Updated: 12/30/2015 10:33 PM |
Created: 12/30/2015 9:16 PM
Caleb James, KOB Eyewitness News 4
Certain jobs take a lot of training -- and for very good reason. But an online college wants New Mexico to consider loosening the requirements for students who will eventually treat people with mental illnesses.
That online school asked the state to consider licensing graduates of unaccredited psychology programs. The association that represents New Mexico psychology professionals says doing that is a bad idea.
"I served in the Army as an active duty psychologist until 1979," said Thomas Sims, a PhD and practicing psychologist in New Mexico.
After 40 years as a psychologist -- from the warfront to the home front -- Sims now represents the New Mexico Psychological Association.
New Mexico is strict about what it takes to be licensed a psychologist -- you have to be a graduate of a nationally accredited school.

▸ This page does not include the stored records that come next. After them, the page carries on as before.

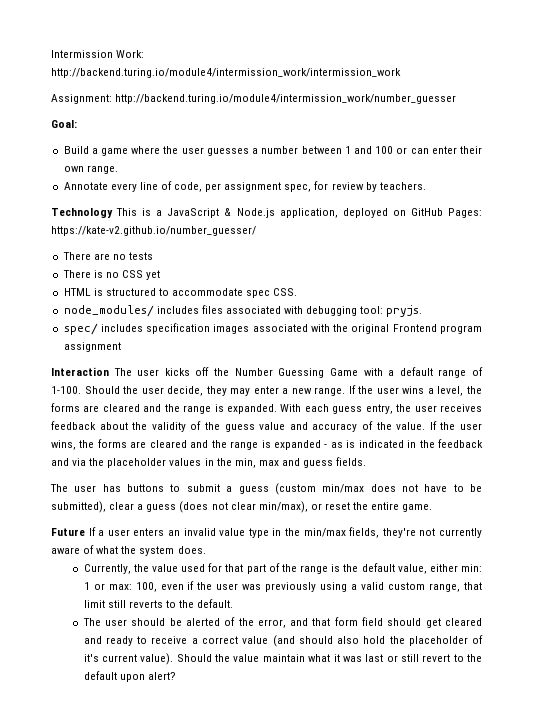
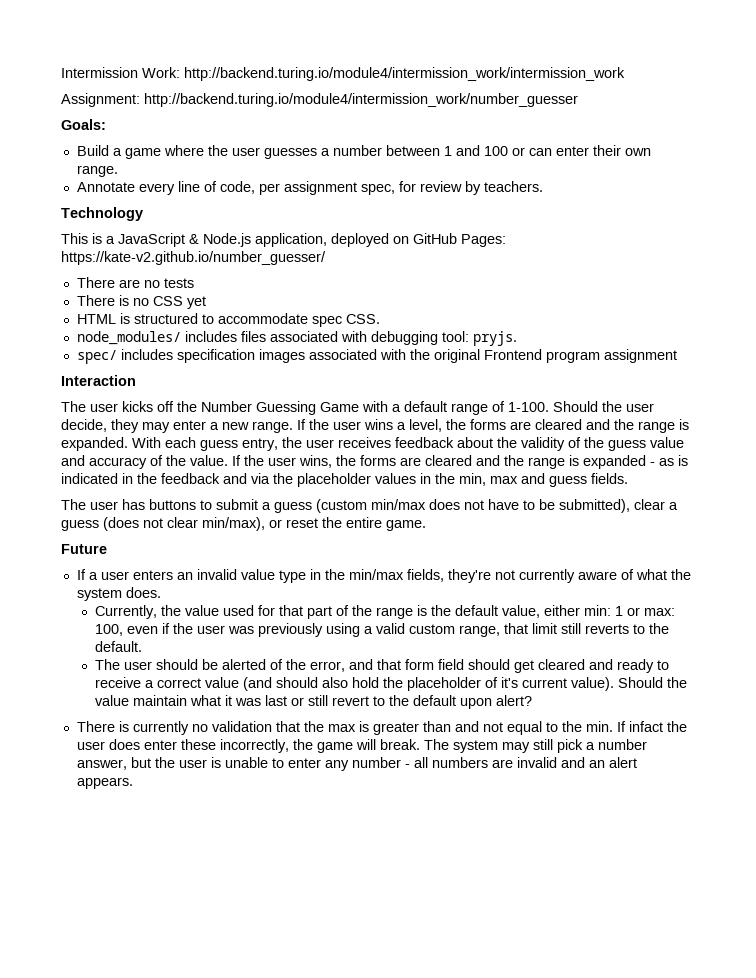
[51,120,77,128] Goal: -> [61,119,106,130] Goals:
(113, 213) none -> (143, 214) //
(109, 371) none -> (136, 380) //
(85, 532) none -> (107, 549) //
(176, 676) none -> [76,721,687,735] [76,739,647,753] [76,757,637,771] [76,777,133,789] // There is currently no validation that the max is greater than and not equal to the min. If infact the user does enter these incorrectly, the game will break. The system may still pick a number answer, but the user is unable to enter any number - all numbers are invalid and an alert appears.

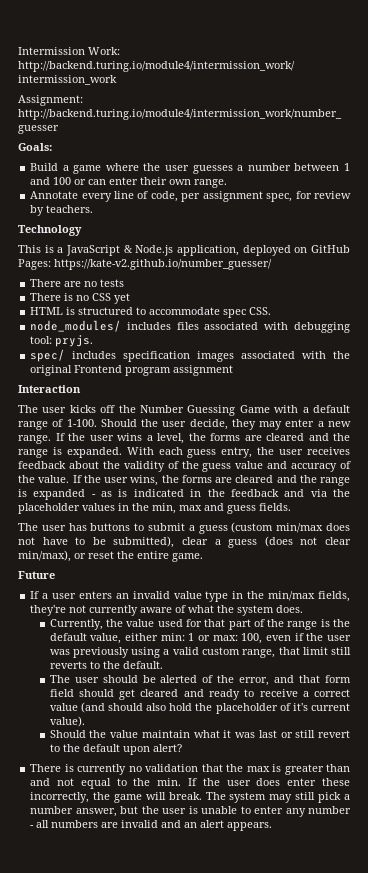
(615, 684) none -> (85, 721) //
[628,721,663,732] infact -> (197, 782) none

But Sims says something brewing in Santa Fe is concerning.
"What is being proposed is to change that law and say that you don't have to be a graduate of an accredited program," said Sims.
An online school without American Psychological Association accreditation called Walden University has asked legislators to consider licensing psychologists from programs like theirs.
"I think it's about them doing business," said Sims. "I think it's about them being able to have a market in New Mexico."
Sims says loosening standards would damage the quality of care available to New Mexicans, especially because New Mexico psychologists can qualify to prescribe medication.
"When you have someone from an unaccredited program, you don't know what the quality of the program is," said Sims. "It just has not been evaluated by someone from the outside."
Sims served on a task force of Higher Education Department representatives, psychologists and Walden University representatives. Their report recommended not changing the law.
"I think in New Mexico we need more psychologists," said Sims. "But I think the school should simply look for becoming accredited."
"That would solve the problem rather than changing the law in New Mexico," said Sims.
KOB reached out to Walden University on Wednesday to ask why they would want to weaken New Mexico's licensure laws instead of seeking accreditation. Messages left for a representative after hours were not returned by airtime.
No measures to change the law have been introduced yet, but we will update you.